Because I’m human, I noted the behavior, feeling, and energy...but because I’m trying to make my voice and needs and reality in a world where they're easily muted, I proceeded in my truth. It wasn’t as ‘comfortable’, but our goal these days is to sit in and learn from the ‘discomfort’, right??! And if it’s not causing harm, then we learn to lead from a difficult place and grow.
I could list 100 ways for you to say “NO” here, but those are all ‘GOOGLEABLE’. So, here’s some food for thought:
Who are the people, things, and ways you need to say “NO” in this season?
We deny a little piece of ourselves every time we say yes out of obligation/expectation...and the receiver also misses out on what we can fully bring to the table. They deserve your truth and so do you.
What have you said “YES” to in the last 3 months that you really wanted to say “NO” to? How did it make you feel? In hindsight, how would your response be different?
”2022 is in 2 months. Don’t let anyone waste your time. Go ghost and focus on yourself.” ~unknown
Go Ghost
If we aren’t intentional about reclaiming our time, truths, and selves...we will automatically and unconsciously lean into behaviors that haven’t served us well in the past. In order to move with purpose in deciding what we’ll commit to, here are three actions to try:
The Rules: Come up with 3-5 rules for NO-vember. This list will include activities you look forward to engaging in, and specific reminders around the ones that you do not.
The Blocks: It takes 15-21 minutes to re-focus once we’ve been distracted. Distractions are the manifestation of us allowing others to shift our focus. If you have tasks to complete, and you want to get them checked off without having to attend to the needs of others, block off time without making excuses or explaining. Put your phone on airplane mode, go into a room with a door that locks, get somewhere quiet and lock in. You’ll be less frustrated, more fulfilled, and have a fuller cup from which to pour once you’ve mastered this art.
The Appointments: What parts about yourself do you miss? Where did they go? When is the last time you’ve seen them? Who are you? What do you even like? If you’ve been MIA from yourself, it’s time to reconnect with those missing parts. Make an appointment or two with you, for you. Don’t stand yourself up. This is the quality time you need to remember who you are.

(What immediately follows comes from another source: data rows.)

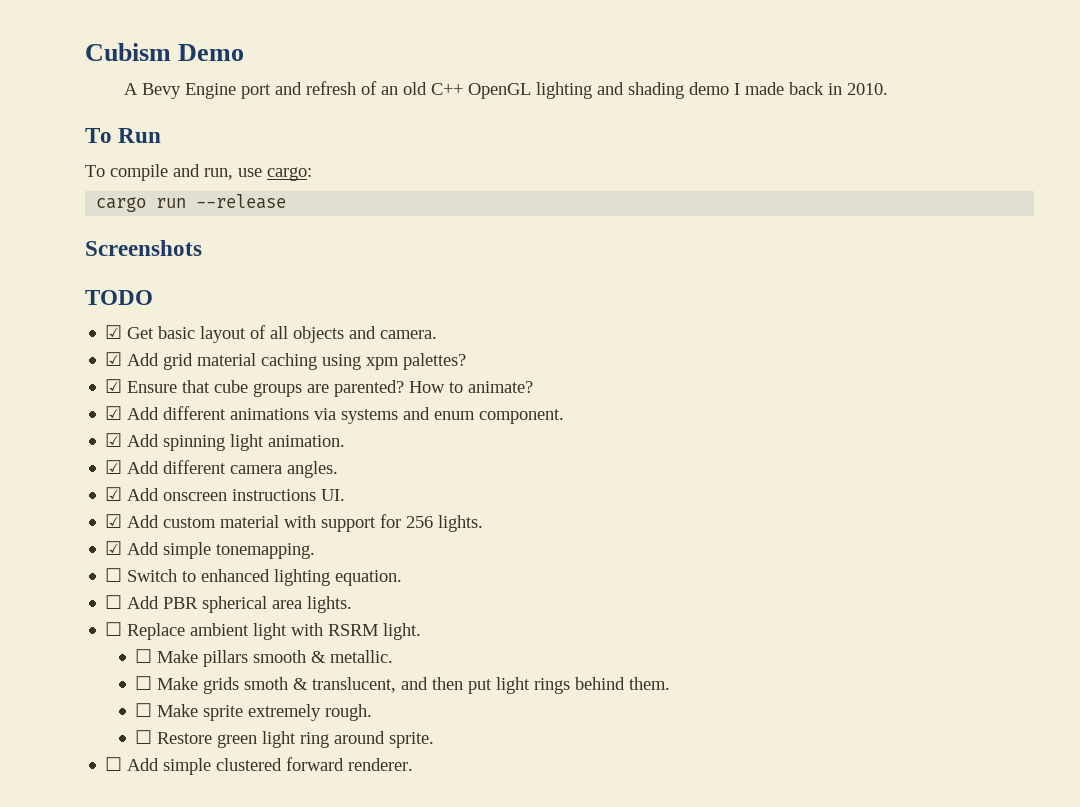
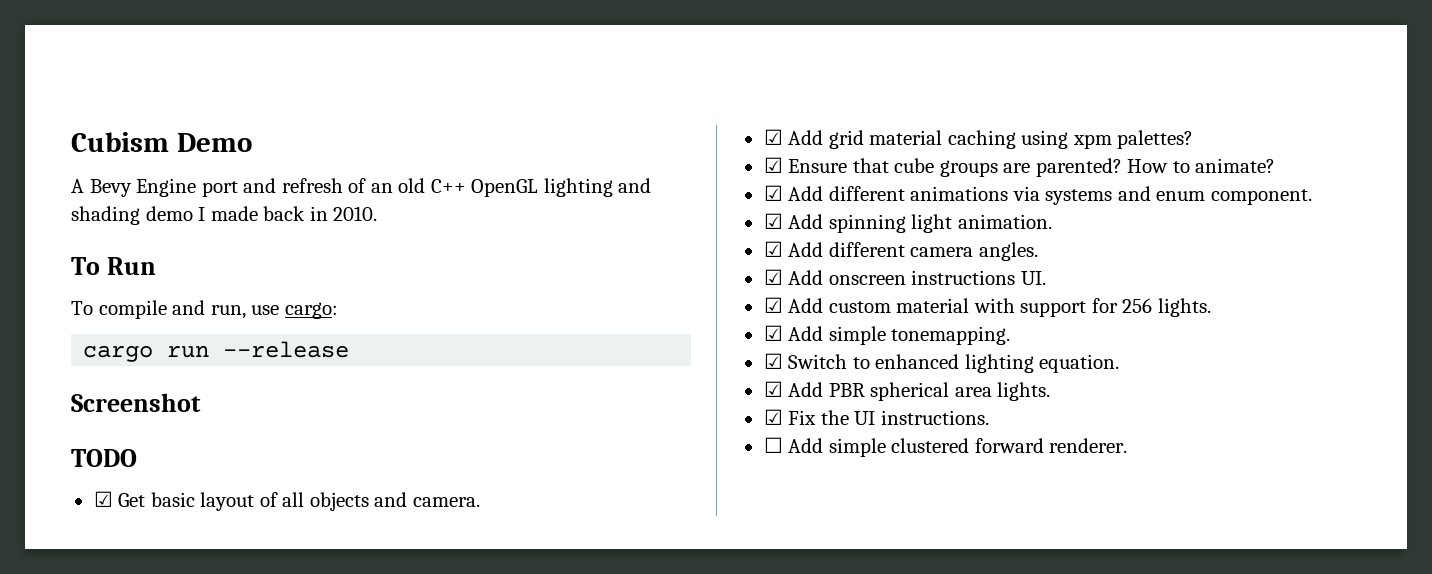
[85,240,202,256] Screenshots -> [71,393,201,412] Screenshot
[105,568,123,582] ☐ -> [763,353,783,369] ☑
[105,595,123,609] ☐ -> [763,381,783,397] ☑
[105,622,422,640] [135,649,394,667] [135,676,671,694] [135,703,373,721] [135,730,435,748] ☐ Replace ambient light with RSRM light. // ☐ Make pillars smooth & metallic. // ☐ Make grids smoth & translucent, and then put light rings behind them. // ☐ Make sprite extremely rough. // ☐ Restore green light ring around sprite. -> [763,409,989,425] ☑ Fix the UI instructions.

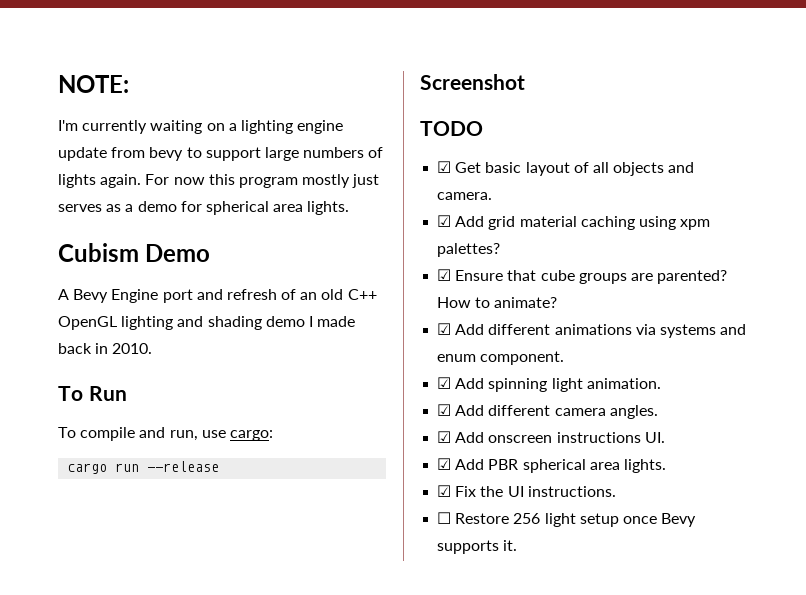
(71, 142) none -> [58,75,129,93] [58,120,344,134] [58,147,384,161] [58,174,380,188] [58,201,350,215] NOTE: // I'm currently waiting on a lighting engine update from bevy to support large numbers of lights again. For now this program mostly just serves as a demo for spherical area lights. //
[763,297,1211,317] [763,325,1011,345] [763,353,1120,373] // ☑ Add custom material with support for 256 lights. // ☑ Add simple tonemapping. // ☑ Switch to enhanced lighting equation. -> (665, 437) none
[788,438,1128,457] Add simple clustered forward renderer. -> [455,513,697,527] [437,540,518,554] Restore 256 light setup once Bevy supports it.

There are times when we realistically don’t have the choice of a “NO” and because of obligation/ true responsibility must say “YES”. So, adaptability/flexibility is a shift we have to make for survival from time to time.
But If you have the ability, and still find yourself having a hard time giving yourself permission to choose YOU, or need help strategizing and staying accountable, please don’t hesitate to reach out to a friend or professional to support you in the process.